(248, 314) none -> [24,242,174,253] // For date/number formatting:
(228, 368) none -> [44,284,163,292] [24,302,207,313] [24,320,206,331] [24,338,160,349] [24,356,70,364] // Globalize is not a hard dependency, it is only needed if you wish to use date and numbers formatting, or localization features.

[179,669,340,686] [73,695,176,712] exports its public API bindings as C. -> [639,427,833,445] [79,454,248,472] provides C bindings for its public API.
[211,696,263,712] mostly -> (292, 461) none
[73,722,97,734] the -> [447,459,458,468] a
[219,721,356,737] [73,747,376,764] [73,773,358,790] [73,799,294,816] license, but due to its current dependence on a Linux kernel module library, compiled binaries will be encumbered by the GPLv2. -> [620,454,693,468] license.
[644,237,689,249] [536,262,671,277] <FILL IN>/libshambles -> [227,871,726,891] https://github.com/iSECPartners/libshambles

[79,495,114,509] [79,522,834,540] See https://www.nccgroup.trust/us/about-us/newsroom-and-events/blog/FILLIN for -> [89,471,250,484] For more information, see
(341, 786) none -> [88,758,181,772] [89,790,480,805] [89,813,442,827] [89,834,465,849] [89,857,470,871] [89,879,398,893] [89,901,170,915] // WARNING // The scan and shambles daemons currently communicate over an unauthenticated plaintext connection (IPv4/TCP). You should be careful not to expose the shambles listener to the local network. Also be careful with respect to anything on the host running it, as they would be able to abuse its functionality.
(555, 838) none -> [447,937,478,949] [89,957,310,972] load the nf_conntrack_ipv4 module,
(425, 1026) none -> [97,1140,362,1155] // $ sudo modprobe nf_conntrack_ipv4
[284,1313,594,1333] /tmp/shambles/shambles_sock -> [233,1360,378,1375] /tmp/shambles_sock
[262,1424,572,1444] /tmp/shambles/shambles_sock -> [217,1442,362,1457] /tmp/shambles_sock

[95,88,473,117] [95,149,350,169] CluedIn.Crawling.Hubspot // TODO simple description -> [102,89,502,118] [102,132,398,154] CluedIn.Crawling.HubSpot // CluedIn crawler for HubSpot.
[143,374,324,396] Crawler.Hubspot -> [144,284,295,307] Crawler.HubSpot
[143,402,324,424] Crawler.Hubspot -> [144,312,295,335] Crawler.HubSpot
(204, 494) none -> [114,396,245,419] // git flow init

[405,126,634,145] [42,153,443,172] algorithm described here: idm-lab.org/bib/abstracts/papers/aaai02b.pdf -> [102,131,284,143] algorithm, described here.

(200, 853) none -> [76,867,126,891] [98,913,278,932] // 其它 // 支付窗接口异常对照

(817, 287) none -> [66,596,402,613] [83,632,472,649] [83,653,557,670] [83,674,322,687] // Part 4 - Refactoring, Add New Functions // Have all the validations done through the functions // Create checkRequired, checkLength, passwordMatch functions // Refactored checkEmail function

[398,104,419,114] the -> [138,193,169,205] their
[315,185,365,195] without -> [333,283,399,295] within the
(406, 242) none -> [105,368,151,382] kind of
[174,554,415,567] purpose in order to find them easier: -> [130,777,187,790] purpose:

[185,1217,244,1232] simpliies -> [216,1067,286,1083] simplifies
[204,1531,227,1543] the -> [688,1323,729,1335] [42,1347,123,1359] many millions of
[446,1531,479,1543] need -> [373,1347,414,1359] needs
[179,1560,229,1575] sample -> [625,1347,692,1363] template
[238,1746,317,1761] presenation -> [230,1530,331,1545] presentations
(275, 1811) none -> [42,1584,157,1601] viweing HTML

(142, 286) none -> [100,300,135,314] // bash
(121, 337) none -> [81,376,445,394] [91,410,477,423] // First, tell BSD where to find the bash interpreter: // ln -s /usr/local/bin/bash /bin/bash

____________

— WHAT YOU ARE ASKED TO DO —
The number of lines in the data that contain the word "Hubspot" is all that should be stated.

— SOLUTION TO THE PROBLEM —
3